China Der 400-Milliarden-Dollar-Mann

Lou Jiwei wird der Chef des größten Fonds der Welt. Er soll die chinesischen Devisenreserven rentabler anlegen - und wird großen Einfluss auf die westliche Finanzwelt haben.

Von Janis Vougioukas

Er wird einer der mächtigsten Männer der globalen Finanzszene werden. Lou Jiwei, der Pragmatiker, geboren 1950 in der Händlerstadt Yiwu im Jangtsedelta, nicht weit entfernt von Schanghai.

Lou Jiwei, der mächtige Pragmatiker

(Foto: Foto: Reuters)

Bereits seit einigen Wochen verbreitete sich das Gerücht von seinem Aufstieg in der chinesischen Finanzwelt, an diesem Freitag folgte die offizielle Bestätigung: China wird eine staatliche Agentur gründen, um die Devisenreserven künftig profitabler einzusetzen. Auf einer Pressekonferenz verkündete Finanzminister Jin Renqing: "Die Investmentfirma befindet sich bereits im Gründungsprozess."

Der Fonds wird direkt dem Staatsrat unterstehen. Jin nannte keine genauen Zahlen zur Menge der betroffenen Reserven, wohl auch aus Furcht, den Dollarkurs zu drücken. Denn rund zwei Drittel der chinesischen Devisenreserven sind in amerikanischen Staatsanleihen angelegt.

Das bedeutet, dass die Volksrepublik inzwischen zu einem der wichtigsten Gläubiger der USA geworden ist. Aber es bedeutet auch: Wenn der Dollarkurs sinkt, schwindet das chinesische Volksvermögen.

Zahl mit zwölf Nullen

Chinesische Experten spekulieren, dass die Investmentagentur in mehreren Schritten mit einem Kapital von 300 bis 400 Milliarden Dollar ausgestattet werden soll. Die Devisenreserven umfassen etwa eine Billion Dollar, das ist eine Zahl mit zwölf Nullen.

Bereits Mitte der Woche wurde Lou bisher Vizefinanzminister, zum stellvertretenden Generalsekretär des Staatsrats befördert. Er soll die Gründung der Investmentgesellschaft vorbereiten. Er wird damit zu einem der einflussreichsten Männer der Finanzwelt. Weltweit kontrolliert kein anderer Fonds eine solche Summe wie Lou.

Lou gilt als praktisch veranlagt, studierte Computerwissenschaften an der Qinghua-Universität und Ökonometrie an der renommierten chinesischen Akademie der Wissenschaften. 1973 trat er der Kommunistischen Partei bei und stieg schnell auf.

1995 wurde er zum stellvertretenden Gouverneur der Provinz Guizhou ernannt. Zu dem Zeitpunkt war er selbst noch nie in Guizhou gewesen. Drei Jahre später wurde Lou unter dem beliebten Reformpolitiker Zhu Rongji zum stellvertretenden Finanzminister ernannt.

"Wir verstanden nichts"

Wie Zhu hatte auch Lou einen wichtigen Teil seiner politischen Erfahrungen in Schanghai erworben und galt in Peking als Mitglied der einflussreichen und wirtschaftsfreundlichen "Schanghai-Fraktion".

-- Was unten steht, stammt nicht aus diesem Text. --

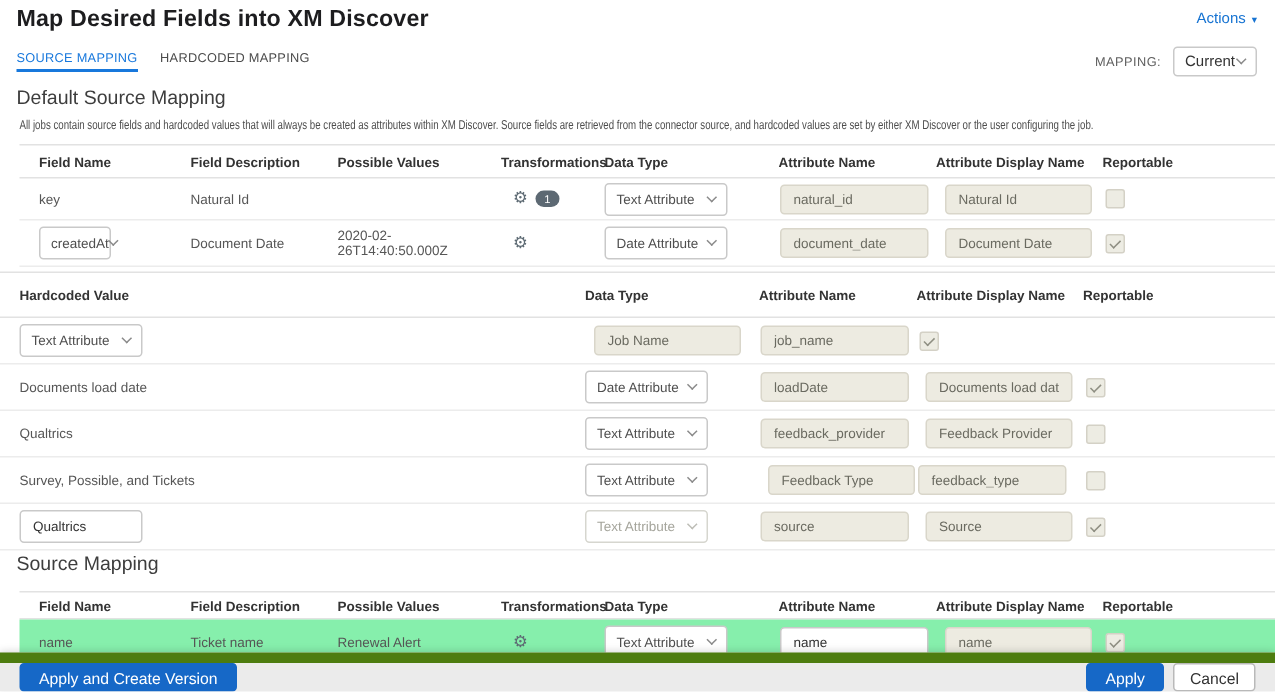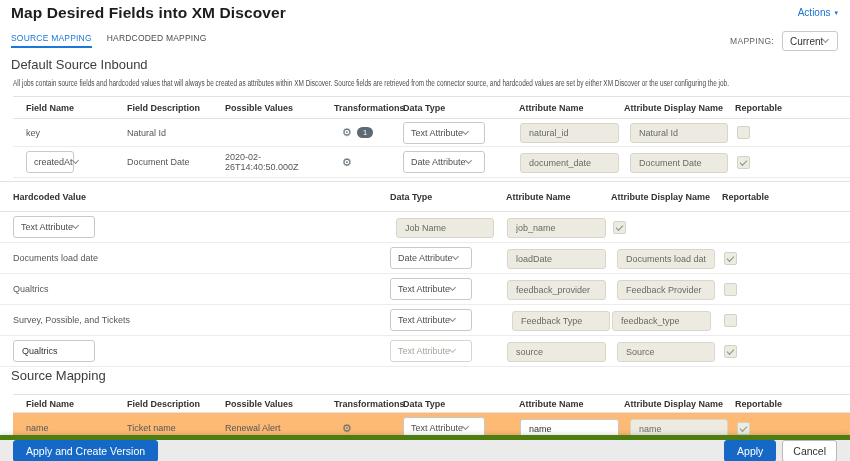--- a/index.html
+++ b/index.html
@@ -47,7 +47,7 @@
   .version-label { font-size: 8.5px; color: #5f5f5f; letter-spacing: 0.3px; }
   .select {
     background: #fff; border: 1px solid #c9c9c9; border-radius: 3px;
-    display: flex; align-items: center; justify-content: flex-start;
+    display: flex; align-items: center; justify-content: space-between;
     padding: 0 7px; font-size: 9px; color: #4e4e4e; cursor: pointer;
     height: 22px; width: 82px;
   }

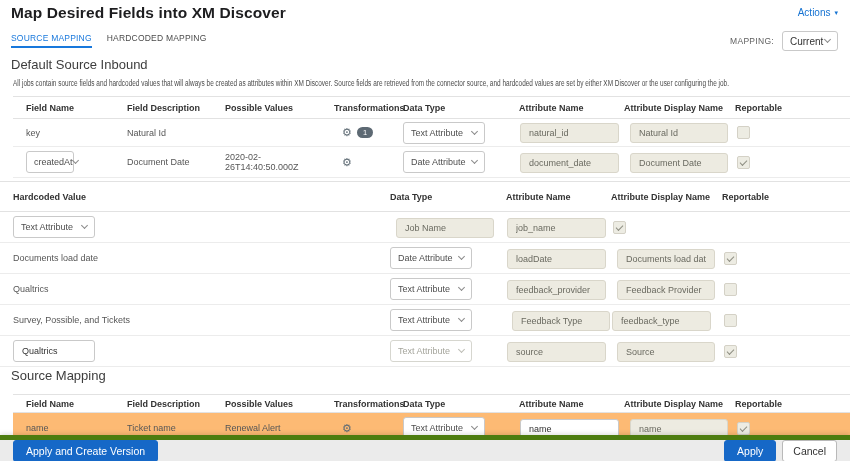--- a/index.html
+++ b/index.html
@@ -157,7 +157,7 @@
     </div>
   </div>
 
-  <div class="section-heading heading-default">Default Source Inbound</div>
+  <div class="section-heading heading-default">Default Source Mapping</div>
   <div class="section-desc">All jobs contain source fields and hardcoded values that will always be created as attributes within XM Discover. Source fields are retrieved from the connector source, and hardcoded values are set by either XM Discover or the user configuring the job.</div>
 
   <div class="table-default">

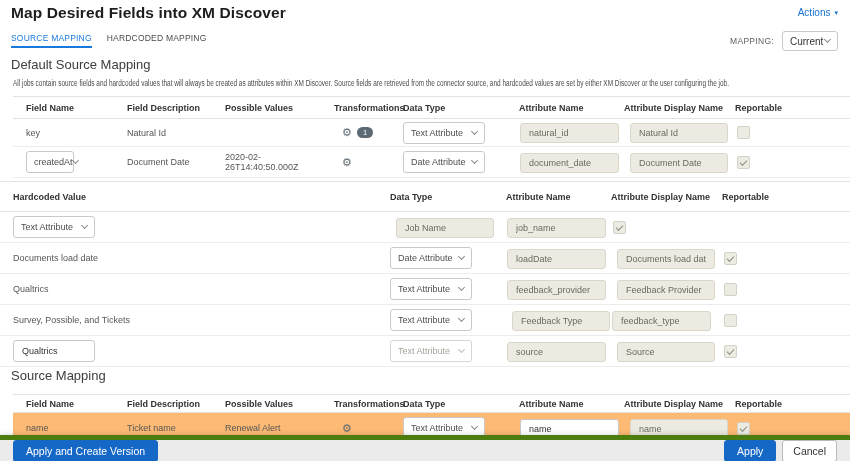--- a/index.html
+++ b/index.html
@@ -91,7 +91,7 @@
   .row  { border-bottom: 1px solid #ececec; }
   .h23 { height: 23px; } .h27 { height: 31px; } .h28 { height: 28px; }
   .h31 { height: 31px; } .h19 { height: 19px; } .h30 { height: 30px; }
-  .row-green { background: #fdba74; border-bottom: none; }
+  .row-green { background: #86efac; border-bottom: none; }
 
   
   .input {

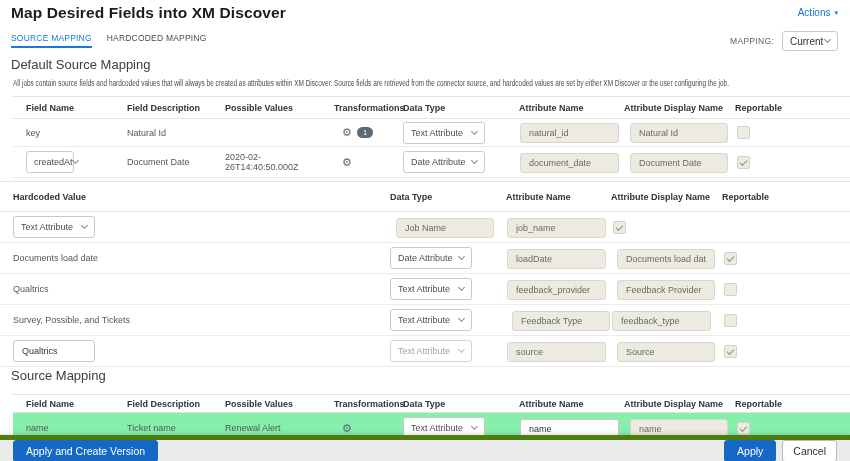--- a/index.html
+++ b/index.html
@@ -123,9 +123,9 @@
   
   .footer {
     position: absolute; left: 0; right: 0; bottom: 0; height: 26px;
-    background: #ebebeb; border-top: 5px solid #4d7c0f;
+    background: #ebebeb; border-top: 7px solid #4d7c0f;
     box-shadow: 0 -1px 5px rgba(0,0,0,0.15);
-    display: flex; align-items: center; padding: 0 13px; z-index: 5;
+    display: flex; padding: 0 13px; z-index: 5;
   }
   .btn { font-family: "Liberation Sans", sans-serif; font-size: 10.5px;
     border-radius: 3px; cursor: pointer; }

Es war keineswegs klar, dass Lou sich in diese Richtung entwickeln würde. Als die Kulturrevolution das Land erschütterte, war er 16. Die Schulen wurden geschlossen. "Wir wussten nichts. Wir verstanden nichts.

Wir waren glücklich, dass wir nicht in die Schule gehen mussten, sondern zu Hause spielen konnten", sagte Lou später. Als junger Mann trat er dem Militär bei und verbrachte fünf Jahre auf einem Stützpunkt in Hainan, dem südlichsten Zipfel der chinesischen Landmasse. "Es war damals der einzige Ausweg", urteilt Lou heute.

Aber vielleicht war das Durcheinander der Ideologien, das Lou in seiner Jugend erlebte, auch der Grund, warum aus ihm später ein Technokrat werden sollte, der offensichtlich weltanschaulich weitgehend neutral ist. Das wird ihm in seiner neuen Funktion nur nutzen.